● **Action item**: Go through the data below and copy each line where the word "text" occurs.

● **Web page revision data**:
....
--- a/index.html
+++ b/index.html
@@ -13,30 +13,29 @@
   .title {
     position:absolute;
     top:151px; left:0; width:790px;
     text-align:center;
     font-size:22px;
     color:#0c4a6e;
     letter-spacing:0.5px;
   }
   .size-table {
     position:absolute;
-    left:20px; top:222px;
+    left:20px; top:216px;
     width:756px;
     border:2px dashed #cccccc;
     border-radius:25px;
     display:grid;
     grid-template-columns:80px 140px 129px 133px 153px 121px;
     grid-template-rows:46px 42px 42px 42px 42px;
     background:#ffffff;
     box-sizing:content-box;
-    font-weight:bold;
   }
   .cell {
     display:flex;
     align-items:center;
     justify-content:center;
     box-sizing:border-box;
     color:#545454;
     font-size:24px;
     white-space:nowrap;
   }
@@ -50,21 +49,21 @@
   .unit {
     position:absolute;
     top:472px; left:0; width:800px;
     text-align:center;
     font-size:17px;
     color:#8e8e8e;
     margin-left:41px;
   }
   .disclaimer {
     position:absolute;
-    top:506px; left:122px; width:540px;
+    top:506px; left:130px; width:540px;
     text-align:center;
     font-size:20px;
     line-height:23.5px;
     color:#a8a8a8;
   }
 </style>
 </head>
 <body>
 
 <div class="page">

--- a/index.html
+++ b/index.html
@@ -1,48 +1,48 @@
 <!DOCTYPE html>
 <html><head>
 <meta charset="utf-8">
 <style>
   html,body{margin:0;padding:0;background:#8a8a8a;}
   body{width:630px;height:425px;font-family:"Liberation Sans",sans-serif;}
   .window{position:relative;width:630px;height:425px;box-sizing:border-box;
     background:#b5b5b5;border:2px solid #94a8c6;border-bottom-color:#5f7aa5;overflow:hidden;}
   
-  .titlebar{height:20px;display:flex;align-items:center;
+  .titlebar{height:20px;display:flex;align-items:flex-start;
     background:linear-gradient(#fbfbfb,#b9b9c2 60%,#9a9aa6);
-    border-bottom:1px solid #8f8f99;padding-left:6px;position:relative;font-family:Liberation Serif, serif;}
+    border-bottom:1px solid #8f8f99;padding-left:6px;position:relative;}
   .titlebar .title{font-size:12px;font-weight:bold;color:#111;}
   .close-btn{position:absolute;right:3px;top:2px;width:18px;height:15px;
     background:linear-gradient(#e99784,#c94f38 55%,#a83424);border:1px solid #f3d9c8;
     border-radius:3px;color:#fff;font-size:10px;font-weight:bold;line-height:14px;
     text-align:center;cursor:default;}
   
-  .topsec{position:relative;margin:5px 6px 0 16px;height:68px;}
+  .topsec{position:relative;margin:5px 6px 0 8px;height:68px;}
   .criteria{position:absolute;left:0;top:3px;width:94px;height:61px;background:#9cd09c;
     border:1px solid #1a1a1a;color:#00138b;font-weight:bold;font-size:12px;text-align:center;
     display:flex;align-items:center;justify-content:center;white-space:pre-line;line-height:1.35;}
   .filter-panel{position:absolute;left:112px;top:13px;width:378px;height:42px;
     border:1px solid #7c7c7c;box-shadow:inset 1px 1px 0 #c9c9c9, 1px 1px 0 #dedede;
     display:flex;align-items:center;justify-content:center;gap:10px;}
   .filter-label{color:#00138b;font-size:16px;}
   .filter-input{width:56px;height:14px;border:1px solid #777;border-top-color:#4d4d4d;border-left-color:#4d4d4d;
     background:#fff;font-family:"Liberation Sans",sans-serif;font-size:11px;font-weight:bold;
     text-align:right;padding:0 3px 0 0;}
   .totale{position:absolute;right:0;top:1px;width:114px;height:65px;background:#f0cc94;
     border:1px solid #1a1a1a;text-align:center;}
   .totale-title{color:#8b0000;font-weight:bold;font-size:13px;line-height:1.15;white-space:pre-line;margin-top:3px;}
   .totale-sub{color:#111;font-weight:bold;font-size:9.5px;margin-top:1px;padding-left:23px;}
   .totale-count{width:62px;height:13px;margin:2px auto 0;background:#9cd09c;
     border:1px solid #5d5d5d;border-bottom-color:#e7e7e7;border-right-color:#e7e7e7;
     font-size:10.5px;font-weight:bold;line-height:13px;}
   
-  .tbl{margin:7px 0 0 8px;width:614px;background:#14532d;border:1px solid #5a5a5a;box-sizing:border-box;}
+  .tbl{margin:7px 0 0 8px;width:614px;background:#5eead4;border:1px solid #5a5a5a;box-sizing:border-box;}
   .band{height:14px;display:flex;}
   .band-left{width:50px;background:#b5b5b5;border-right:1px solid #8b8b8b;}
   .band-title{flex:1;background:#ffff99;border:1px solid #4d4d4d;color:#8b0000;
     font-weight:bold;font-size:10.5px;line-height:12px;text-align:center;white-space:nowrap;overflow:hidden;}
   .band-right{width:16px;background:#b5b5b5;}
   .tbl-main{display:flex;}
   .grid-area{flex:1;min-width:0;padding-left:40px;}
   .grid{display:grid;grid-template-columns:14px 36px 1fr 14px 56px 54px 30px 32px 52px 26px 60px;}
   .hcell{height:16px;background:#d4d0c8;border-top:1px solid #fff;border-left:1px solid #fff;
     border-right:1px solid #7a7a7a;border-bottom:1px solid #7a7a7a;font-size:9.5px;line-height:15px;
....
● **Expected answer**:
     text-align:center;
     text-align:center;
     text-align:center;
     text-align:center;cursor:default;}
     border:1px solid #1a1a1a;color:#00138b;font-weight:bold;font-size:12px;text-align:center;
     text-align:right;padding:0 3px 0 0;}
     border:1px solid #1a1a1a;text-align:center;}
     font-weight:bold;font-size:10.5px;line-height:12px;text-align:center;white-space:nowrap;overflow:hidden;}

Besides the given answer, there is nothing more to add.